Clinical biomedicine has so many intentional barriers for transgender folx to even be able to access gender care. Gender care is often guarded, requiring us proving our existence to multiple clinicians. Any health care-seeking outside of gender care is often treated with “trans broken arm syndrome,” whereby gender identity becomes the clinician’s focus. This is not unlike how fat people are treated when seeking health care. For example, I came out a few years ago, just after my thirty-ninth birthday: trans, non-binary, and queer. Now no longer hidden, clinicians are generally confused by my realities: trans yet not within the binary; queer and thus subverting the traditional binaries of lesbian, gay, and bisexual sexualities. Because of a family history of breast cancer, I started breast cancer screening at age 40 with every test so far identifying abnormalities. Breast cancer screening views cellular activity in normal breast growth as abnormal in a 40-year-old person, and I’m compared to either/both a cis woman or a cis man. Cisgender is not normal, but it is positioned as if it were normal. Suggestions I’ve been given: don’t be trans, be trans but don’t take hormones, stop taking hormones, switch back to your original hormones, and—spoken in complete seriousness—let us remove your (less than 2 years old) breasts. While swept up in the best of intentions to save me for a possible future with breast cancer, these comments tell me my life is not worth living now. Considering any of these options manifests suicidal ideation. Even physicians who are considered trans-friendly or even trans-competent struggle to understand the realities of being transgender.

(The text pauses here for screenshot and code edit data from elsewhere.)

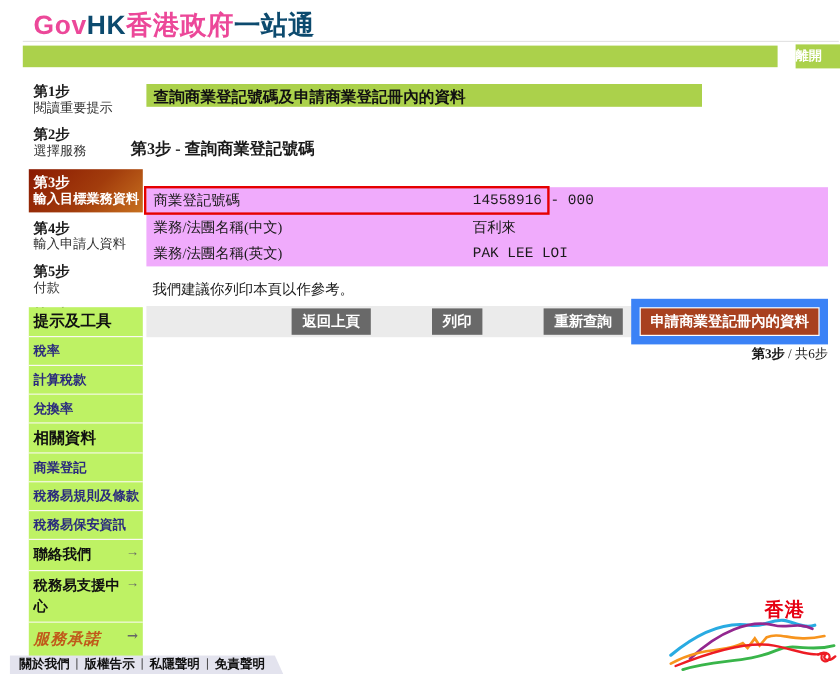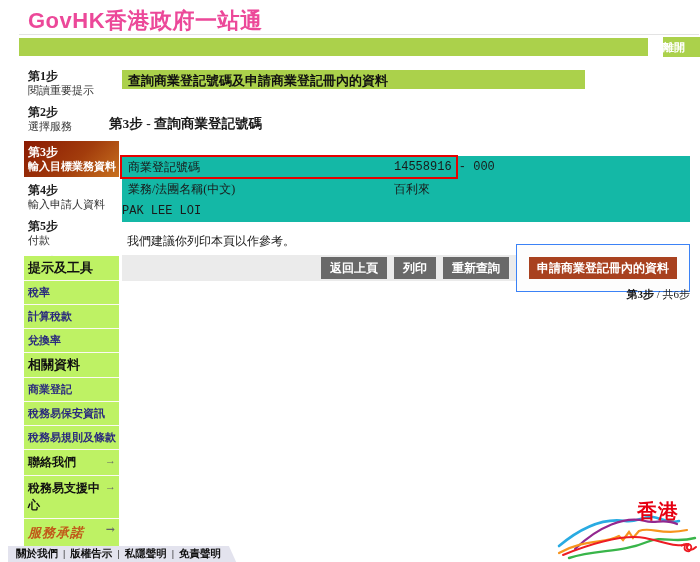--- a/index.html
+++ b/index.html
@@ -3,21 +3,21 @@
 <meta charset="utf-8">
 <style>
   html,body{margin:0;padding:0;background:#fff;}
   #app{position:relative;width:700px;height:562px;background:#fff;overflow:hidden;
        font-family:"Liberation Serif","DejaVu Serif",serif;color:#1a1a1a;}
 
   
   .logo{position:absolute;left:28px;top:6px;font-family:"Liberation Sans","DejaVu Sans",sans-serif;
         font-size:22px;font-weight:bold;letter-spacing:0.5px;}
   .logo .gray{color:#ec4899;}
-  .logo .orange{color:#ec4899;}
+  .logo .orange{color:#0c4a6e;}
   .hairline{position:absolute;left:19px;top:34px;width:680px;height:1px;background:#e3e3e3;}
   .greenbar{position:absolute;left:19px;top:38px;width:629px;height:18px;background:#abd14b;}
   .exit-btn{position:absolute;left:663px;top:37px;width:37px;height:20px;background:#abd14b;
             color:#fff;font-size:11px;font-weight:bold;text-align:left;line-height:20px;cursor:pointer;}
 
   
   .sidebar{position:absolute;left:24px;top:69px;width:95px;}
   .step{padding:0 0 0 4px;margin-bottom:8px;}
   .step .num{font-size:12px;font-weight:bold;line-height:15px;}
   .step .lbl{font-size:11px;line-height:13px;color:#333;}
@@ -36,49 +36,49 @@
            font-family:"DejaVu Serif",serif;letter-spacing:1px;}
   .arrow{position:absolute;right:3px;top:4px;color:#666;font-size:11px;font-weight:bold;}
 
   
   .main-titlebar{position:absolute;left:122px;top:70px;width:463px;height:19px;background:#abd14b;
                  font-size:13px;font-weight:bold;color:#111;padding-top:2px;box-sizing:border-box;
                  padding-left:6px;}
   .heading{position:absolute;left:109px;top:115px;font-size:13.5px;font-weight:bold;}
   .intro{position:absolute;left:127px;top:139px;font-size:12px;}
 
-  .detail-table{position:absolute;left:122px;top:156px;width:568px;background:#14b8a6;}
+  .detail-table{position:absolute;left:122px;top:156px;width:568px;background:#f0abfc;}
   .detail-row{display:flex;height:22px;align-items:center;position:relative;}
   .detail-row .dlabel{width:272px;padding-left:6px;font-size:12px;box-sizing:border-box;}
   .detail-row .dvalue{font-family:"Liberation Mono","DejaVu Sans Mono",monospace;font-size:12px;}
   .detail-row.highlighted .red-frame{position:absolute;left:-2px;top:-1px;width:334px;height:20px;
             border:2px solid #e60000;pointer-events:none;}
 
   .note{position:absolute;left:127px;top:233px;font-size:12px;}
 
   .btn-bar{position:absolute;left:122px;top:255px;width:568px;height:26px;background:#ebebeb;
            display:flex;align-items:center;justify-content:flex-end;gap:7px;box-sizing:border-box;}
   .gbtn{background:#696969;color:#fff;font-family:"Liberation Serif","DejaVu Serif",serif;
-        font-size:12px;font-weight:bold;border:0;padding:4px 9px;cursor:pointer;line-height:14px;}
-  .cta-wrap{border:1px solid #3b82f6;background:#fdfdfd;padding:12px;margin-right:0px;}
+        font-size:12px;font-weight:bold;border:0;padding:4px 9px;cursor:pointer;line-height:14px;margin-left:44px;}
+  .cta-wrap{border:7px solid #3b82f6;background:#fdfdfd;padding:1px;margin-right:0px;}
   .cta{background:#a8411f;color:#fff;font-family:"Liberation Serif","DejaVu Serif",serif;
        font-size:12px;font-weight:bold;border:0;padding:4px 8px;cursor:pointer;line-height:14px;}
 
   .step-ind{position:absolute;left:122px;top:287px;width:568px;text-align:right;font-size:11px;}
   .step-ind .cur{font-weight:bold;}
 
   
   .footer-bar{position:absolute;left:8px;top:546px;height:15px;background:#e3e3ee;
               display:flex;align-items:center;padding:0 22px 16px 8px;font-size:10.5px;font-weight:bold;
               clip-path:polygon(0 0,calc(100% - 14px) 0,100% 100%,0 100%);}
   .footer-bar .flink{cursor:pointer;color:#111;}
   .footer-bar .fsep{margin:0 5px;color:#333;}
 
   .brand-logo{position:absolute;left:553px;top:494px;width:147px;height:68px;}
-  .brand-text{position:absolute;left:637px;top:498px;color:#e60012;font-size:20px;font-weight:bold;
+  .brand-text{position:absolute;left:637px;top:498px;color:#e60012;font-size:16px;font-weight:bold;
               letter-spacing:1px;}
 </style>
 </head>
 <body>
 
 <div id="app">
 
   <div class="logo">
     <span class="gray">Gov</span><span class="orange">HK</span><span class="gray">香港政府</span><span class="orange">一站通</span>
   </div>
@@ -113,22 +113,22 @@
     </div>
   </div>
 
   <div class="side-menu">
     <div class="m-item m-header">提示及工具</div>
     <div class="m-item m-link">稅率</div>
     <div class="m-item m-link">計算稅款</div>
     <div class="m-item m-link">兌換率</div>
     <div class="m-item m-header">相關資料</div>
     <div class="m-item m-link">商業登記</div>
+    <div class="m-item m-link">稅務易規則及條款</div>
     <div class="m-item m-link">稅務易保安資訊</div>
-    <div class="m-item m-link">稅務易規則及條款</div>
     <div class="m-item m-section">
       <span>聯絡我們</span>
       <span class="arrow">→</span>
     </div>
     <div class="m-item m-section">
       <span>稅務易支援中心</span>
       <span class="arrow">→</span>
     </div>
     <div class="m-item m-brand">
       <span>服務承諾</span>
@@ -143,20 +143,21 @@
     <div class="detail-row highlighted">
       <div class="dlabel">商業登記號碼</div>
       <div class="dvalue">14558916 - 000</div>
       <div class="red-frame"></div>
     </div>
     <div class="detail-row">
       <div class="dlabel">業務/法團名稱(中文)</div>
       <div class="dvalue">百利來</div>
     </div>
     <div class="detail-row">
+      <div class="dlabel">業務/法團名稱(英文)</div>
       <div class="dvalue">PAK LEE LOI</div>
     </div>
   </div>
 
   <div class="note">我們建議你列印本頁以作參考。</div>
 
   <div class="btn-bar">
     <button class="gbtn">返回上頁</button>
     <button class="gbtn">列印</button>
     <button class="gbtn">重新查詢</button>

How does the sudden turn that medicine has had to take under COVID-19 affect trans people? In the time of SARS-COV-2, the virus responsible for COVID-19, everything becomes worse. First, many hospitals have canceled what they perceive as “elective procedures.” Gender care is not elective nor cosmetic, and gender surgeries are also not elective nor cosmetic. Trans folx, “out” or not, are facing access problems—even to just talk to a clinician. Gender care and surgeries are essential care to being who we are, and when we are denied our lives, mental illness and suicide skyrocket. I’m watching my around me experience despair when initial consults for gender surgeries are canceled, and it’s soul-crushing when surgeries are canceled.
Second, we fear that we are or will be viewed as not worth being placed/kept on a ventilator. Across the country, hospitals and health ethicists are creating plans to allocate scarce resources. Notably, disability justice advocates and experts are critiquing these protocols—while, at the same time, businesses are finally offering disability-friendly work environments (example: work from home). Allocation protocols using quality of life criteria and existence of co-morbidities are ableist. They are also easily interpretable to enact a strong bias toward trans people. Are we to be added to the ‘bodies not worth saving’ pile? These concerns are not overblown. Consider that New York Governor Cuomo waived all state-imposed healthcare record keeping requirements, including those for a medical record “that accurately reflect(s) the evaluation and treatment of patients.” Is this to protect clinician decision-making from lawsuits (although Cuomo’s executive order also grants immunity for injury or death)? Will those of us relying on hormone replacement therapies be set aside because we require those medications and monitoring?
Nearly a tenth of those testing positive for COVID-19 in Italy and 13.6% in Spain are health personnel. Will the “friendly” and “competent” clinicians giving us access to gender care make it through these next several months/years? Will personal protective equipment (PPE) production ramp up enough and will United Statesians, who even have the agency, ever follow instructions to shelter at home and maintain physical distance while out? The risks to us, trans folk, is incredible. No, collectively we do not have cardiovascular or respiratory or gastrointestinal conditions. But we do have what cis-centric biomedicine finds too strange or complicated to try to understand.